Rosie’s inertial relationship with her boyfriend is rather one-note. There were so many things wrong with it - he’s a mama’s boy, he never wants to go anywhere or do anything, she waits on him, yada yada - that there was no complexity in Rosie needing to break up with him. I did like that although he was a terrible fit for Rosie, the author didn’t make him a terrible human being. I did understand why they got together in the first place. I just didn’t respect Rosie for not moving on years ago.
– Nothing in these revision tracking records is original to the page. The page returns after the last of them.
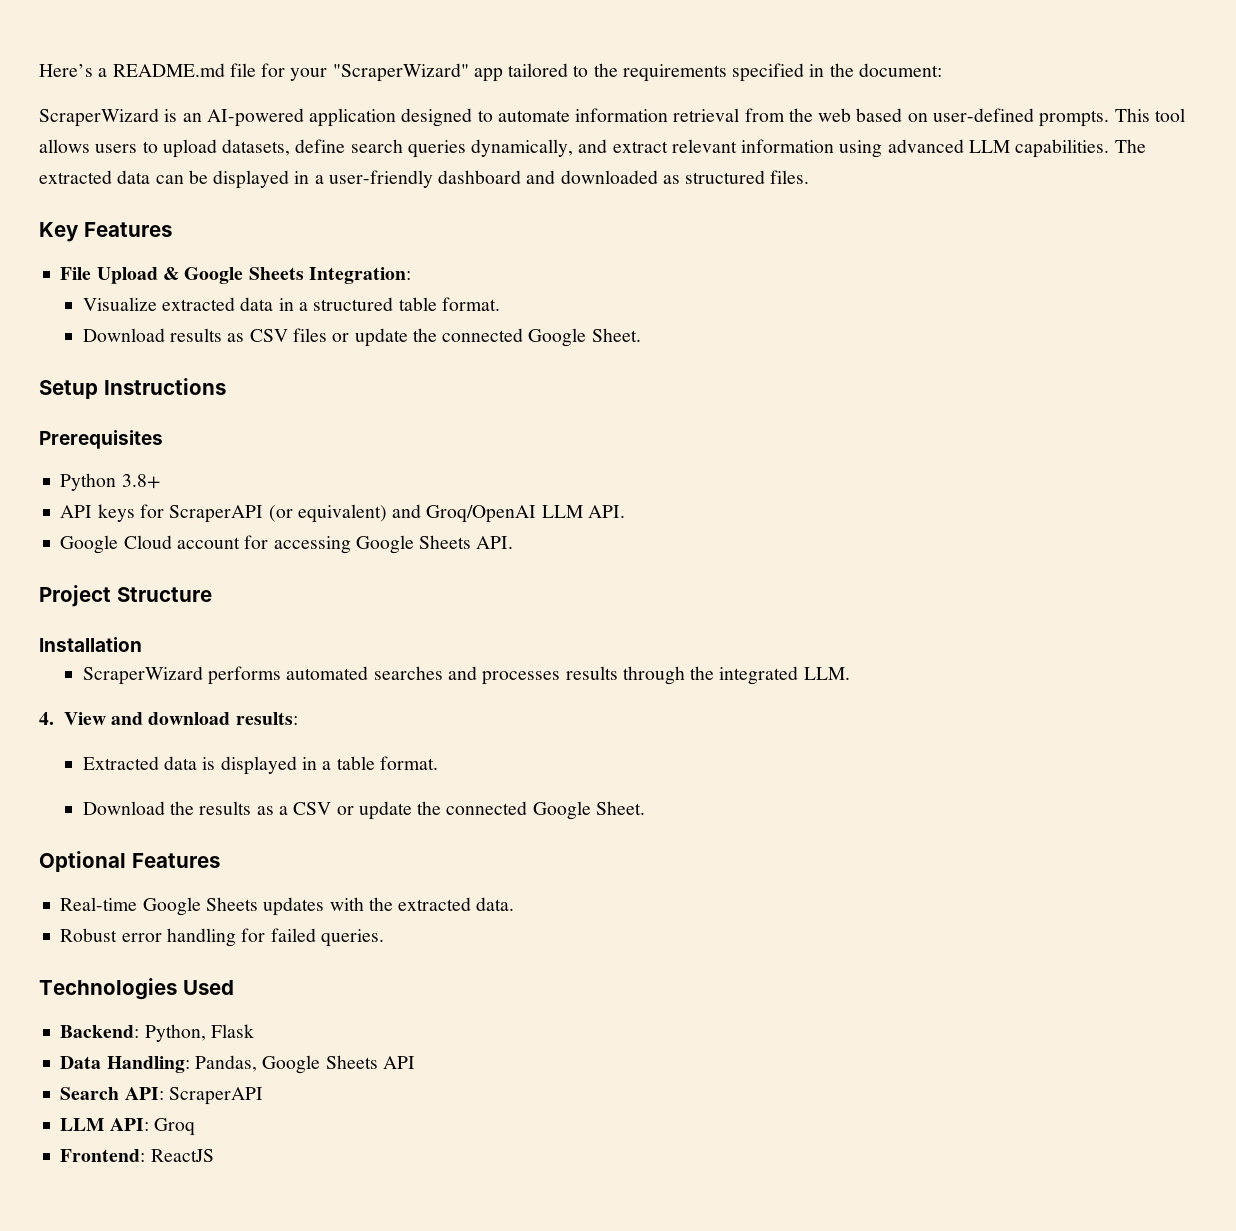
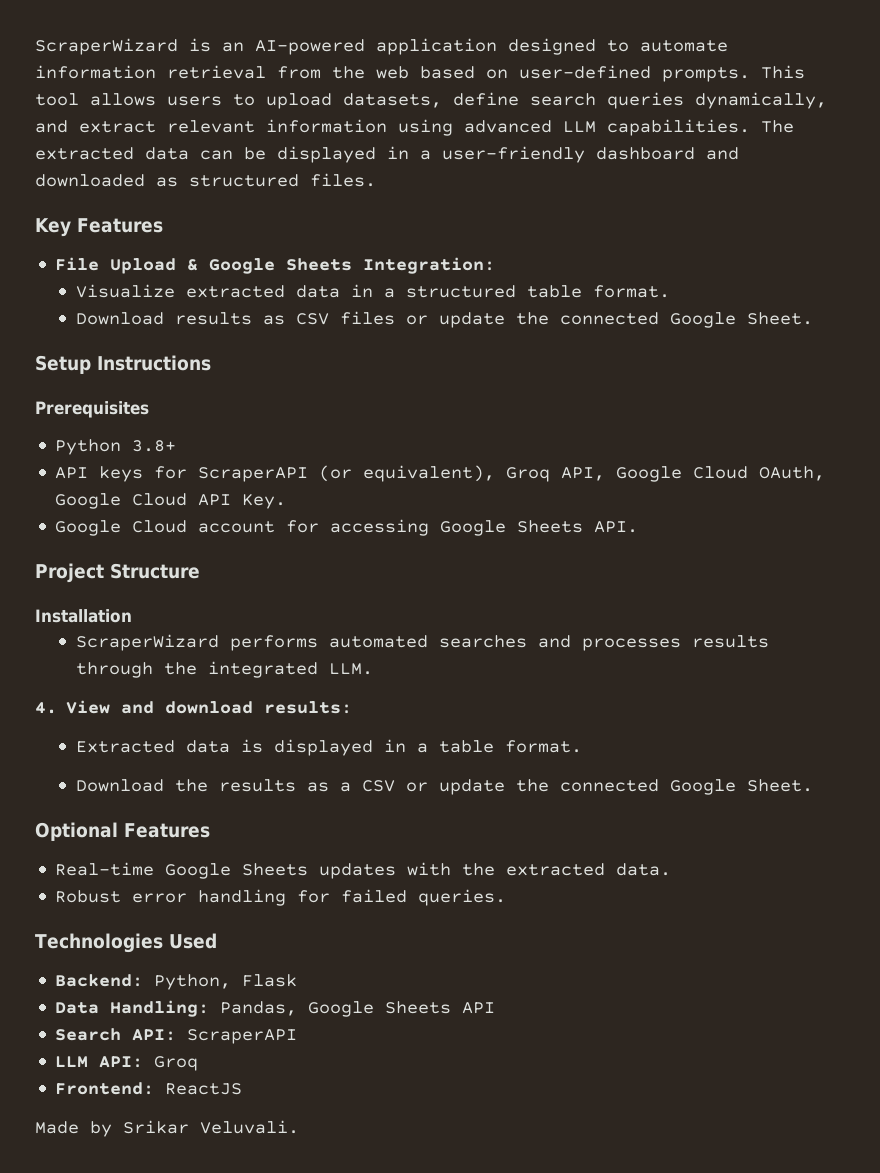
- Here’s a README.md file for your "ScraperWizard" app tailored to the requirements specified in the document:
- API keys for ScraperAPI (or equivalent) and Groq/OpenAI LLM API.
+ API keys for ScraperAPI (or equivalent), Groq API, Google Cloud OAuth, Google Cloud API Key.
+ Made by Srikar Veluvali.

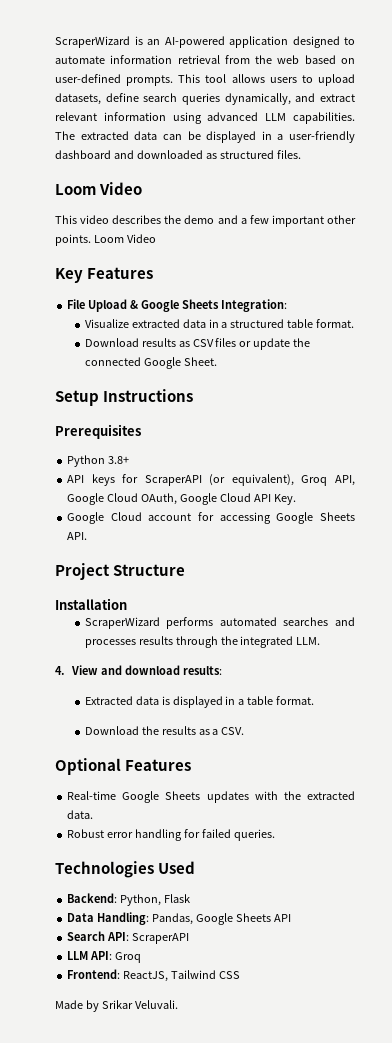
  The extracted data can be displayed in a user-friendly dashboard and downloaded as structured files.
+ Loom Video
+ This video describes the demo and a few important other points. Loom Video
- Download the results as a CSV or update the connected Google Sheet.
+ Download the results as a CSV.
- Frontend: ReactJS
+ Frontend: ReactJS, Tailwind CSS

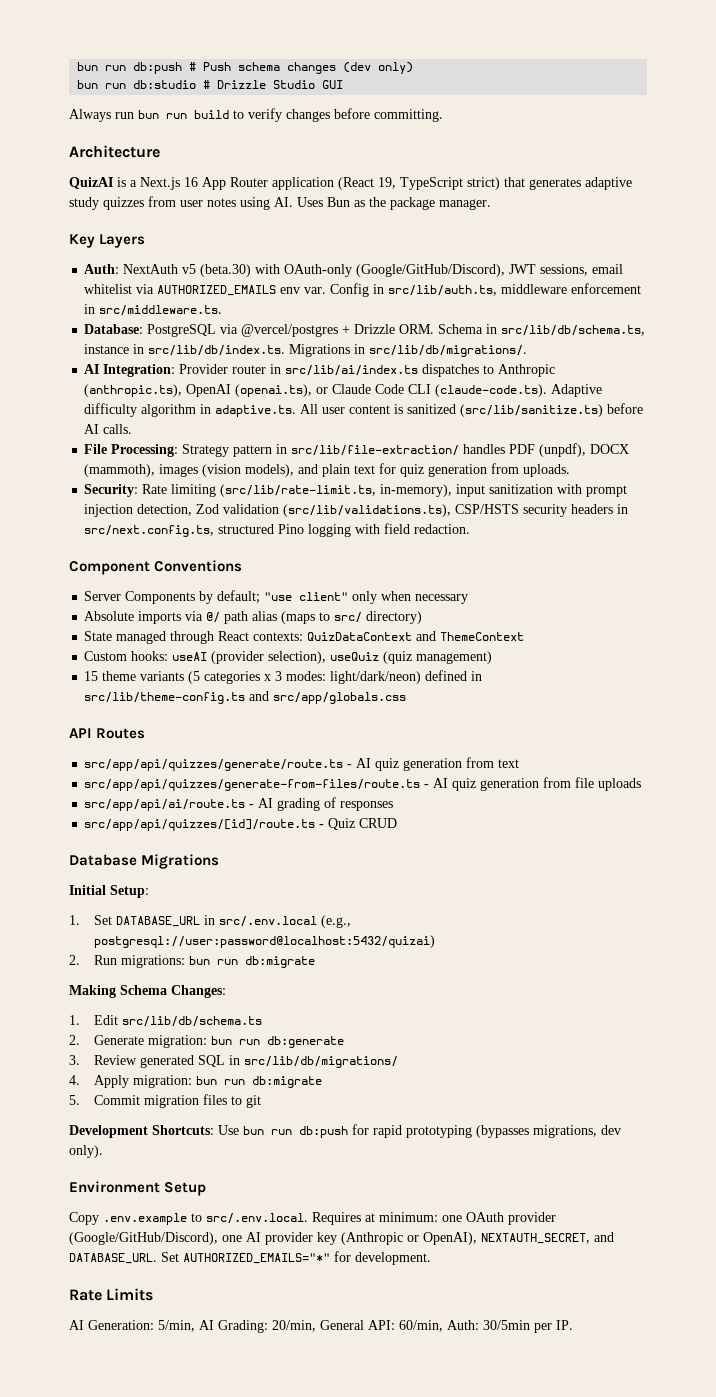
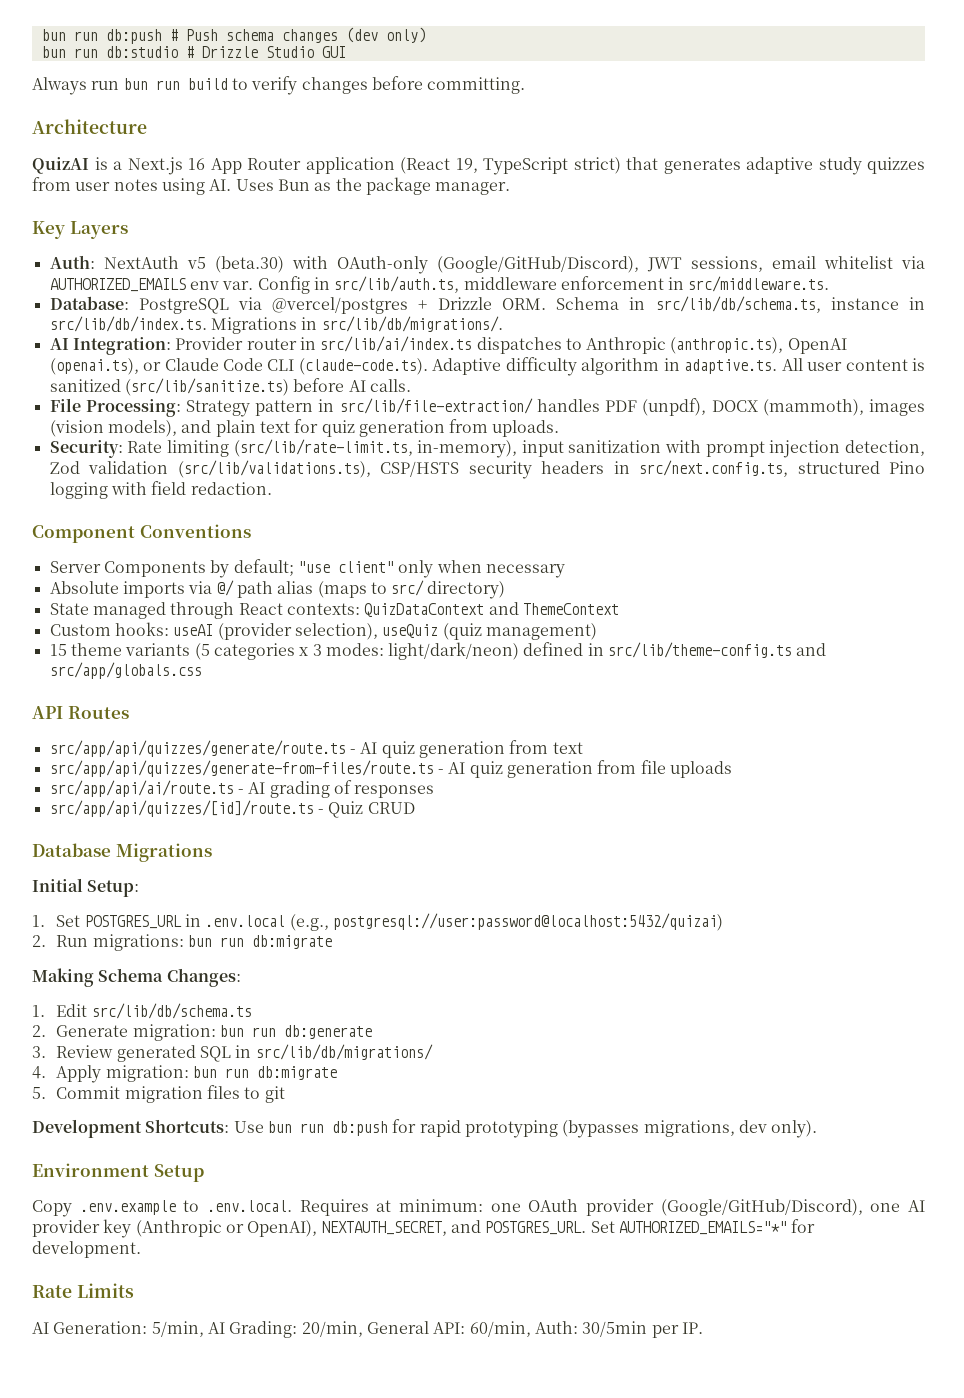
- 1. Set DATABASE_URL in src/.env.local (e.g., postgresql://user:password@localhost:5432/quizai)
+ 1. Set POSTGRES_URL in .env.local (e.g., postgresql://user:password@localhost:5432/quizai)
- Copy .env.example to src/.env.local. Requires at minimum: one OAuth provider (Google/GitHub/Discord), one AI provider key (Anthropic or OpenAI), NEXTAUTH_SECRET, and DATABASE_URL.
+ Copy .env.example to .env.local. Requires at minimum: one OAuth provider (Google/GitHub/Discord), one AI provider key (Anthropic or OpenAI), NEXTAUTH_SECRET, and POSTGRES_URL.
I enjoyed watching the romantic interest Stephen spend time with Rosie. I understood Stephen’s broodiness: born into privilege, he struggled with his father to find a life that made him feel useful, and then saw that life crash around him. The author showed that Rosie was good for Stephen, although Rosie doesn’t need as much from him. Colgan works some credible class conflict in, as Stephen is to the manor born and Rosie is the help.

I was less satisfied with the quarter or so of the novel spent retelling Lilian’s World War II youth. The trouble with time-split narratives is that if present-day Lilian is living childless and with her original surname in the same village, I don’t actually need to read the story of her youth to know that she’s not getting her HEA. This book isn’t a straight romance, so I won’t penalize it excessively in my grade, but even in women’s fiction, the tension isn’t there when you know what’s coming. I do give Colgan credit for a generally immersive and historically interesting trip into the setting (although she missed the part where an unmarried girl of Lilian’s age would probably have been conscripted for war work). Lilian’s courtship story was sweet, and the misunderstandings in it were plausible because of the shy personalities and sheltered upbringings of the young people involved. That all being said, it wasn’t what I wanted for Lilian, and knowing something bad had to be coming was like watching for the train. Her present-day ending is also sad but realistic.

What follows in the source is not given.